Directions
Each line below from the one containing "[741,1264,772,1276] setup ->" through the one containing "[131,1297,157,1312] (412 ->" should be output exactly as it stands, and no other line should appear.

Data shown
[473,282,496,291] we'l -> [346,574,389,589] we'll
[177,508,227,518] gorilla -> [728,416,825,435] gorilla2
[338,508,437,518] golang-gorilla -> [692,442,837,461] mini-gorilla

--

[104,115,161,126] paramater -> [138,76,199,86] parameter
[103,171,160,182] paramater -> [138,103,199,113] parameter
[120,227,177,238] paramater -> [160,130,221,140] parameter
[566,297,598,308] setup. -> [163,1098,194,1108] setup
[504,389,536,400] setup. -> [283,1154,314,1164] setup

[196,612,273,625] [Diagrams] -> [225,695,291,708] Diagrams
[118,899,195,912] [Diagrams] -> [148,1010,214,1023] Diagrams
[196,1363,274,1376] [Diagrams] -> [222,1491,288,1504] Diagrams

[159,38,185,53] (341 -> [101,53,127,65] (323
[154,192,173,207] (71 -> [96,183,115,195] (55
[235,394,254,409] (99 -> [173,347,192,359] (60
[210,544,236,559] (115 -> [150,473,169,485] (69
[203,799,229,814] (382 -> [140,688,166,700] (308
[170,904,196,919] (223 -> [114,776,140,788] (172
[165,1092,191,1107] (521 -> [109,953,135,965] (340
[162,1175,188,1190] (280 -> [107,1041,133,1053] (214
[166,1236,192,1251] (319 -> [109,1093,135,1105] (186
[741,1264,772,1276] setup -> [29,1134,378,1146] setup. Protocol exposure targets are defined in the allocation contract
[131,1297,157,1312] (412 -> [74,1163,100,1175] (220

* * *

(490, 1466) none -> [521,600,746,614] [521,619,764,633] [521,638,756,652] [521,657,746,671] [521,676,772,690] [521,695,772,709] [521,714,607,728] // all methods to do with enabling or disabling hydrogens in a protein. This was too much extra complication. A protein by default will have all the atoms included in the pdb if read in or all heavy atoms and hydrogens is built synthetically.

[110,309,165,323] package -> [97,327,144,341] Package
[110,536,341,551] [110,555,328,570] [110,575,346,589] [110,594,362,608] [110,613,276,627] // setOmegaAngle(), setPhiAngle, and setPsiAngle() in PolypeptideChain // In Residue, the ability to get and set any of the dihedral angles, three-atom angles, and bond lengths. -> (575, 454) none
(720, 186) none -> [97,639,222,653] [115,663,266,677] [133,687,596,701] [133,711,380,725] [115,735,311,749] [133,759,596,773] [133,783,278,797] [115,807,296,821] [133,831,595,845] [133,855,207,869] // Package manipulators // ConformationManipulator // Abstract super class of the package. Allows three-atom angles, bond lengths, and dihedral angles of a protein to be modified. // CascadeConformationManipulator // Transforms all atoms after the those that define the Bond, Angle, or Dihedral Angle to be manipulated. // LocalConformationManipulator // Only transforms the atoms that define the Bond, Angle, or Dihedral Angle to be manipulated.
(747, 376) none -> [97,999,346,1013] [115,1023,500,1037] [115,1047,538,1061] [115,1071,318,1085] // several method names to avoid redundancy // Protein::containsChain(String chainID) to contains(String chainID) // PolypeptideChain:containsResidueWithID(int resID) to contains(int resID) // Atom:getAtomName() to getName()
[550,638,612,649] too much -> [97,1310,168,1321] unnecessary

Response
[741,1264,772,1276] setup -> [29,1134,378,1146] setup. Protocol exposure targets are defined in the allocation contract
[131,1297,157,1312] (412 -> [74,1163,100,1175] (220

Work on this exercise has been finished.